Addprocs with SSH and a ProxyJump times out

In my SSH config file, I have

Host a
    User me
    HostName a.example.com

Host b
    User me
    HostName b.example.com
    ProxyJump a

I want to add b as a worker process from my local machine using addprocs.

I’m able to add a as a worker just fine with addprocs(["a"]), but addprocs(["b"]) hangs for a while then times out:

ERROR: IOError: connect: connection timed out (ETIMEDOUT)
try_yieldto(::typeof(Base.ensure_rescheduled), ::Base.RefValue{Task}) at ./event.jl:196
wait() at ./event.jl:255
wait(::Condition) at ./event.jl:46
stream_wait(::Sockets.TCPSocket, ::Condition) at ./stream.jl:47
wait_connected(::Sockets.TCPSocket) at ./stream.jl:330
connect at /Users/julia/buildbot/worker/package_macos64/build/usr/share/julia/stdlib/v1.1/Sockets/src/Sockets.jl:456 [inlined]
connect_to_worker(::SubString{String}, ::UInt16) at /Users/julia/buildbot/worker/package_macos64/build/usr/share/julia/stdlib/v1.1/Distributed/src/managers.jl:499
connect(::Distributed.SSHManager, ::Int64, ::WorkerConfig) at /Users/julia/buildbot/worker/package_macos64/build/usr/share/julia/stdlib/v1.1/Distributed/src/managers.jl:437
create_worker(::Distributed.SSHManager, ::WorkerConfig) at /Users/julia/buildbot/worker/package_macos64/build/usr/share/julia/stdlib/v1.1/Distributed/src/cluster.jl:501
setup_launched_worker(::Distributed.SSHManager, ::WorkerConfig, ::Array{Int64,1}) at /Users/julia/buildbot/worker/package_macos64/build/usr/share/julia/stdlib/v1.1/Distributed/src/cluster.jl:447
(::getfield(Distributed, Symbol("##47#50")){Distributed.SSHManager,WorkerConfig})() at ./task.jl:259
Stacktrace:
 [1] sync_end(::Array{Any,1}) at ./task.jl:226
 [2] macro expansion at ./task.jl:245 [inlined]
 [3] #addprocs_locked#44(::Base.Iterators.Pairs{Symbol,Any,NTuple{5,Symbol},NamedTuple{(:tunnel, :sshflags, :max_parallel, :dir, :exename),Tuple{Bool,Cmd,Int64,String,String}}}, ::Function, ::Distributed.SSHManager) at /Users/julia/buildbot/worker/package_macos64/build/usr/share/julia/stdlib/v1.1/Distributed/src/cluster.jl:401
 [4] #addprocs_locked at ./none:0 [inlined]
 [5] #addprocs#43(::Base.Iterators.Pairs{Symbol,Any,NTuple{5,Symbol},NamedTuple{(:tunnel, :sshflags, :max_parallel, :dir, :exename),Tuple{Bool,Cmd,Int64,String,String}}}, ::Function, ::Distributed.SSHManager) at /Users/julia/buildbot/worker/package_macos64/build/usr/share/julia/stdlib/v1.1/Distributed/src/cluster.jl:365
 [6] #addprocs at ./none:0 [inlined]
 [7] #addprocs#249 at /Users/julia/buildbot/worker/package_macos64/build/usr/share/julia/stdlib/v1.1/Distributed/src/managers.jl:118 [inlined]
 [8] (::getfield(Distributed, Symbol("#kw##addprocs")))(::NamedTuple{(:dir, :exename),Tuple{String,String}}, ::typeof(addprocs), ::Array{String,1}) at ./none:0
 [9] top-level scope at none:0

Some things to note:

  • My RSA key is password protected. I’ve run ssh-add on my local machine though.
  • The path to the Julia executable differs between my local machine, a, and b. (I’m using the exename keyword argument in addprocs and setting it to the path on a.)
  • I’ve tried with and without tunnel=true.

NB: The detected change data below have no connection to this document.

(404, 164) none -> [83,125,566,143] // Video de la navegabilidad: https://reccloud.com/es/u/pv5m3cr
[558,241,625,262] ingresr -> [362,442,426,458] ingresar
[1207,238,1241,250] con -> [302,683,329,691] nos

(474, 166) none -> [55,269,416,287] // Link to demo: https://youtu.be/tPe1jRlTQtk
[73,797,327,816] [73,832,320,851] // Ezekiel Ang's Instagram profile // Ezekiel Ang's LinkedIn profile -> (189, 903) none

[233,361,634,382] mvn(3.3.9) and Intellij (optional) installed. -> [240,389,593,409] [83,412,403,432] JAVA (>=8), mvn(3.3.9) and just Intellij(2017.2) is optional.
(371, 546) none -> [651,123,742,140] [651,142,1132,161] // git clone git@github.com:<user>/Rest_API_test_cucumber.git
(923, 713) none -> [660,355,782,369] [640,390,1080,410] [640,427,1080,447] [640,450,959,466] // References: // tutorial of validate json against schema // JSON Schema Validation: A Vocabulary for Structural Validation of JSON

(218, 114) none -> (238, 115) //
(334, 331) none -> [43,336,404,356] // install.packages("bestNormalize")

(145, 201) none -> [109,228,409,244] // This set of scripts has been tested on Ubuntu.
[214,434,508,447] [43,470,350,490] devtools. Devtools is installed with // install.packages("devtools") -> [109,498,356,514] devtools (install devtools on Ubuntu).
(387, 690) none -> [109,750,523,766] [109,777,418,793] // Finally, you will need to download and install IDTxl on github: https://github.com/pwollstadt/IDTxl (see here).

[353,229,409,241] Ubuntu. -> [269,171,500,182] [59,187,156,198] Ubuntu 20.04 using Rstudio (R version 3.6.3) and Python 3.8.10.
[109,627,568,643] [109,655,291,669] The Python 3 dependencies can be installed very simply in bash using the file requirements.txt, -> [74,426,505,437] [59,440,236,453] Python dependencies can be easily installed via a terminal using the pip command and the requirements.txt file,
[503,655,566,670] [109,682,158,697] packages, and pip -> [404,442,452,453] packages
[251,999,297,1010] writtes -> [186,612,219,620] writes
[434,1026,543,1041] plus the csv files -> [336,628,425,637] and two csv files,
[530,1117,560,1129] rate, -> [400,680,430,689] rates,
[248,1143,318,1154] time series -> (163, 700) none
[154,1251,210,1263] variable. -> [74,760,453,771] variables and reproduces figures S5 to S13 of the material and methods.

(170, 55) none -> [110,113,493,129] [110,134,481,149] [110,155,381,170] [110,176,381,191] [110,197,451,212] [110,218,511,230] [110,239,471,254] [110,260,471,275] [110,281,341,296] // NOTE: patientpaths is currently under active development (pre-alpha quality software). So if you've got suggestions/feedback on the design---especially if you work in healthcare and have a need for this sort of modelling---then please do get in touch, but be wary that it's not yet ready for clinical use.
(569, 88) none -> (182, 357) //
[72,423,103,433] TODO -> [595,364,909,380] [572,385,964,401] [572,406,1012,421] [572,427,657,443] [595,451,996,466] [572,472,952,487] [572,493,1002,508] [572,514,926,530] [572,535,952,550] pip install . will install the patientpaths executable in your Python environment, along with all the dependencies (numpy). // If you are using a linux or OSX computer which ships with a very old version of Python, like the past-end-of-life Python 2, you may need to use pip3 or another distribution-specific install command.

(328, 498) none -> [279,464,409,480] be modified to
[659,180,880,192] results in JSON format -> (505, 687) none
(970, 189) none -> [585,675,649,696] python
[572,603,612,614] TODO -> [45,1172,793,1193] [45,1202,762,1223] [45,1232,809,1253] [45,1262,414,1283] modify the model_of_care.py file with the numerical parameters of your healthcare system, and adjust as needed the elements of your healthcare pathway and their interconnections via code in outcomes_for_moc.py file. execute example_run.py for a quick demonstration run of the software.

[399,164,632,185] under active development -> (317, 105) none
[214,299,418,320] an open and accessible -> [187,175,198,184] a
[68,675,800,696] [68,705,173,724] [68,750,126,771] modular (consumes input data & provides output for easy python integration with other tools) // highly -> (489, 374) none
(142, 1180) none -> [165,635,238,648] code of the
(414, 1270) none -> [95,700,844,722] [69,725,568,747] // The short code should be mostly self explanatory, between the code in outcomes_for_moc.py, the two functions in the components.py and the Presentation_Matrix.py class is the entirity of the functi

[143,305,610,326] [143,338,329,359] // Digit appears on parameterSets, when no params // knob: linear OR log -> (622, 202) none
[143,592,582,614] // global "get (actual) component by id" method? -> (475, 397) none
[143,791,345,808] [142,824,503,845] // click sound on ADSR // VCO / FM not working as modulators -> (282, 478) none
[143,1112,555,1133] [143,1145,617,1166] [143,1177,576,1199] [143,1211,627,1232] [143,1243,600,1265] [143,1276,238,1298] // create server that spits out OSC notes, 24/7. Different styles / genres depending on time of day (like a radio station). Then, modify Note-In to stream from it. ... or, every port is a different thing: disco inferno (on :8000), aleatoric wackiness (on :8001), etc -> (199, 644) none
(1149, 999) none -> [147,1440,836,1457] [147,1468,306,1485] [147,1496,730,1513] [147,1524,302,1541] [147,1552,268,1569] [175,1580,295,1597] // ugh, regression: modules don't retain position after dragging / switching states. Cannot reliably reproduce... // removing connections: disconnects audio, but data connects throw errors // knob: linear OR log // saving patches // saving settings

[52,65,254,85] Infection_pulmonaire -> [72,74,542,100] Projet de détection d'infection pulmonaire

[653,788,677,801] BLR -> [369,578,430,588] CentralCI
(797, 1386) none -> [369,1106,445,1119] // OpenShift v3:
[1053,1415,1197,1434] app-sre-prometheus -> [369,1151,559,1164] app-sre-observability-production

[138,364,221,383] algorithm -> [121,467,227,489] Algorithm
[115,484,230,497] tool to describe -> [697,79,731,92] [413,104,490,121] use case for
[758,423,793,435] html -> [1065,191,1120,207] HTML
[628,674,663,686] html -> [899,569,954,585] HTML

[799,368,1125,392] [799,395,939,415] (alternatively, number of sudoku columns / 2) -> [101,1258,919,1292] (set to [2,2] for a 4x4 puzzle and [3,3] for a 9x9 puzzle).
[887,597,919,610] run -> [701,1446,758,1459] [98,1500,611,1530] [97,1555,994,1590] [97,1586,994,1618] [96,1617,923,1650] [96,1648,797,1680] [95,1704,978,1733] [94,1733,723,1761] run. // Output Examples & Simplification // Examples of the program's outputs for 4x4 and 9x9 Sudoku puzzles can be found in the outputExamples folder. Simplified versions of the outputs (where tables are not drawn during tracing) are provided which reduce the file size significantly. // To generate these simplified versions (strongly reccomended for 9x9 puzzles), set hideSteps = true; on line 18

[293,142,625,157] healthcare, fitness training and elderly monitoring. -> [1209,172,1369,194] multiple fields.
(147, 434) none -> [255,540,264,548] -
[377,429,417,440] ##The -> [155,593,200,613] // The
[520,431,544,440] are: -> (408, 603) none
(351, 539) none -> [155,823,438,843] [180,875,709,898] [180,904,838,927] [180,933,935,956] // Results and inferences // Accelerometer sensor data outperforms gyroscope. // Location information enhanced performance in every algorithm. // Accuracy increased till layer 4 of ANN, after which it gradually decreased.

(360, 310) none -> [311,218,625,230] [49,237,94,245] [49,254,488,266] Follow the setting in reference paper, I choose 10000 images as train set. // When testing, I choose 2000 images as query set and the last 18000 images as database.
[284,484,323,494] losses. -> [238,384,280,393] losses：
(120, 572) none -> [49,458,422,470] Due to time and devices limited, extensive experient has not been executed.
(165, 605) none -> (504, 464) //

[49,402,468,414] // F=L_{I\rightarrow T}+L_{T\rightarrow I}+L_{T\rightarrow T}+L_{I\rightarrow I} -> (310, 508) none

Is there something fundamental I’m missing here? My knowledge of SSH in general, as well as Distributed and SSHManager, is lacking.

1 Like

I had the same problem, also with multiplexing ssh connections.

I think I’ve added .hushlogin to the home directory and seemed to fix the problem. Can you ssh b manually? can you ssh -T b true?

Also function ssh_tunnel(user, host, bind_addr, port, sshflags) in Distributed has hardcoded sleep value of 60 seconds - was preventing everything else from launching. reducing it to 5 seemed to help speed up addprocs and doesn’t seem to affect anything.

Yep, no problem at all.

I don’t know what that does, but the command executes successfully.

So you’re saying you were able to get around this problem by reducing the waiting time for connections?

Yes, it is working for me. I’ve added ssh multiplexing:

Host Worker*
   ControlPath ~/.ssh/controlmasters/%C
   ControlMaster auto
   ControlPersist 10m
   ProxyJump Firewall

And make a test ssh connection to each worker, so that the controlmaster connection already exists right before Julia starts. Then there’s no delay in establishing a connection in Julia with addprocs(workers, tunnel=true, topology=:master_worker, exename="worker.sh")

1 Like